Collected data
● ● ● ●

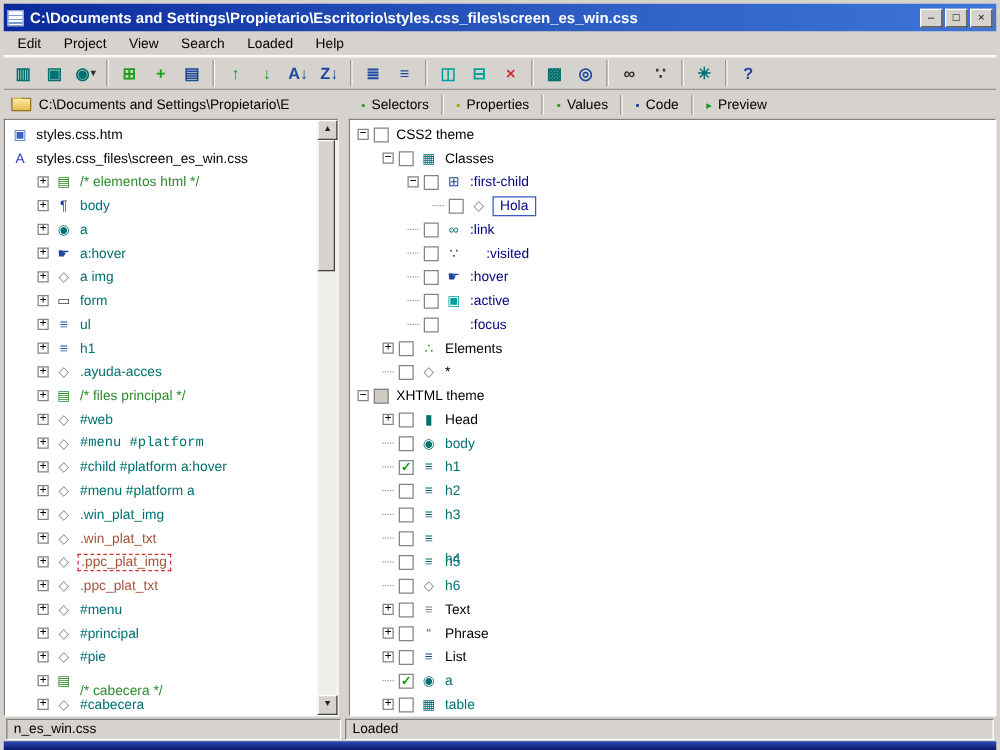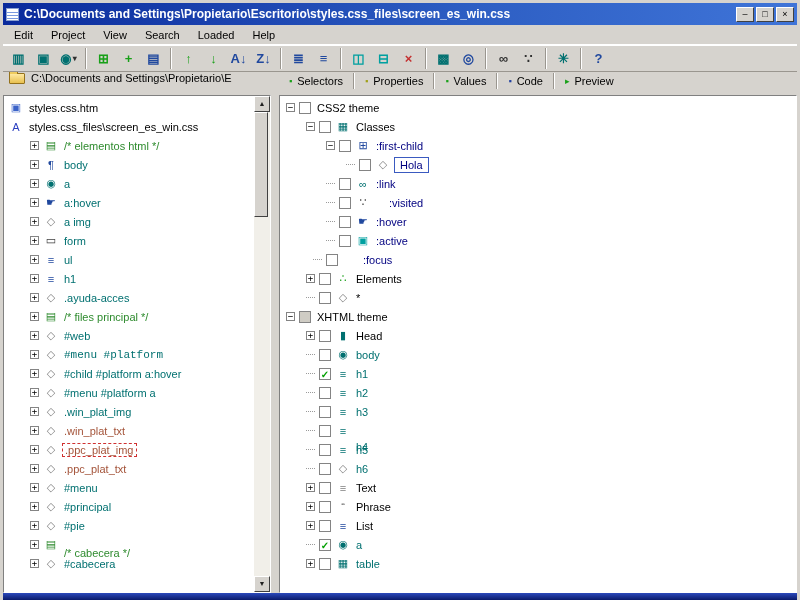--- a/index.html
+++ b/index.html
@@ -49,7 +49,7 @@
   .ddarrow { font-size:8px; color:#303030; margin-left:1px; }
   .tsep { width:2px; height:21px; border-left:1px solid #9a968f; border-right:1px solid #fff; margin:0 4px; flex:0 0 2px; }
   
-  .subheader { flex:0 0 23px; display:flex; align-items:flex-start; }
+  .subheader { flex:0 0 23px; display:flex; align-items:center; }
   .address { width:268px; flex:0 0 268px; display:flex; align-items:center; gap:6px; padding-left:6px; overflow:hidden; white-space:nowrap; }
   .folder-icon {
     flex:0 0 16px; width:16px; height:11px; position:relative; border-radius:1px;

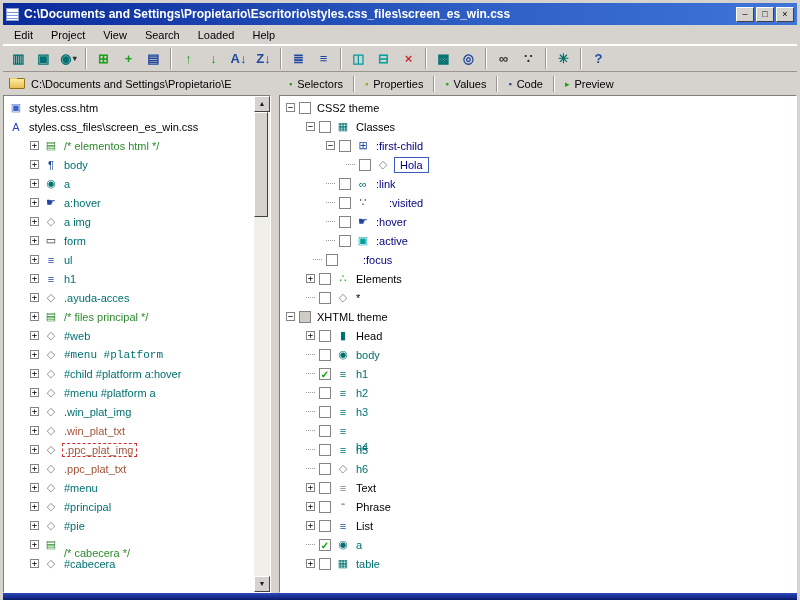--- a/index.html
+++ b/index.html
@@ -431,7 +431,7 @@
           <span class="ticon" style="color: rgb(0, 160, 160);">▣</span>
           <span class="tlabel" style="color: rgb(0, 0, 128);">:active</span>
         </div>
-        <div class="trow" style="padding-left: 33px;">
+        <div class="trow" style="padding-left: 46px;">
           <span class="stub"></span>
           <span class="checkbox"></span>
           <span class="ticon"></span>

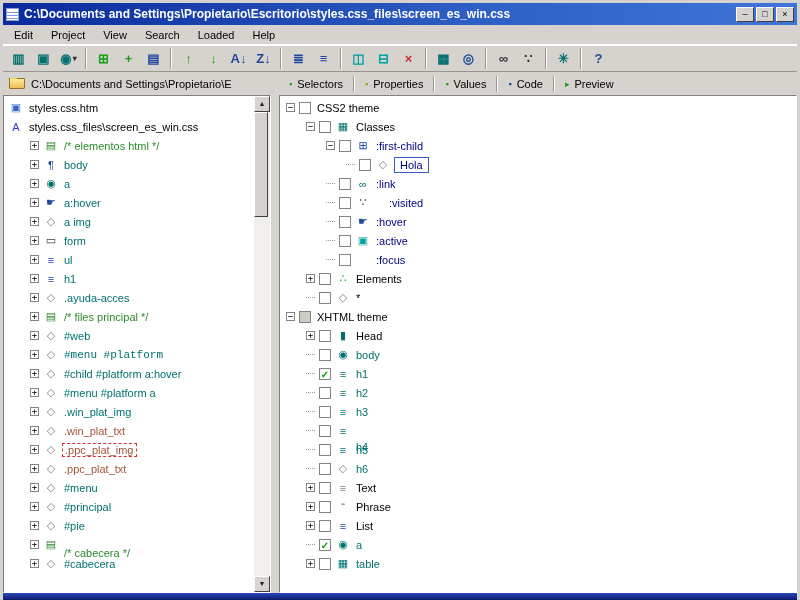--- a/index.html
+++ b/index.html
@@ -535,6 +535,10 @@
       </div>
   </div>
 
+  <div class="statusbar">
+    <div class="scell scell1">n_es_win.css</div>
+    <div class="scell scell2">Loaded</div>
+  </div>
   <div class="bottom-edge"></div>
 </div>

● ● ● ●

Work task: With the images excluded, reproduce the data above precisely as written.

Solved exercise:
--- a/index.html
+++ b/index.html
@@ -49,7 +49,7 @@
   .ddarrow { font-size:8px; color:#303030; margin-left:1px; }
   .tsep { width:2px; height:21px; border-left:1px solid #9a968f; border-right:1px solid #fff; margin:0 4px; flex:0 0 2px; }
   
-  .subheader { flex:0 0 23px; display:flex; align-items:flex-start; }
+  .subheader { flex:0 0 23px; display:flex; align-items:center; }
   .address { width:268px; flex:0 0 268px; display:flex; align-items:center; gap:6px; padding-left:6px; overflow:hidden; white-space:nowrap; }
   .folder-icon {
     flex:0 0 16px; width:16px; height:11px; position:relative; border-radius:1px;

--- a/index.html
+++ b/index.html
@@ -431,7 +431,7 @@
           <span class="ticon" style="color: rgb(0, 160, 160);">▣</span>
           <span class="tlabel" style="color: rgb(0, 0, 128);">:active</span>
         </div>
-        <div class="trow" style="padding-left: 33px;">
+        <div class="trow" style="padding-left: 46px;">
           <span class="stub"></span>
           <span class="checkbox"></span>
           <span class="ticon"></span>

--- a/index.html
+++ b/index.html
@@ -535,6 +535,10 @@
       </div>
   </div>
 
+  <div class="statusbar">
+    <div class="scell scell1">n_es_win.css</div>
+    <div class="scell scell2">Loaded</div>
+  </div>
   <div class="bottom-edge"></div>
 </div>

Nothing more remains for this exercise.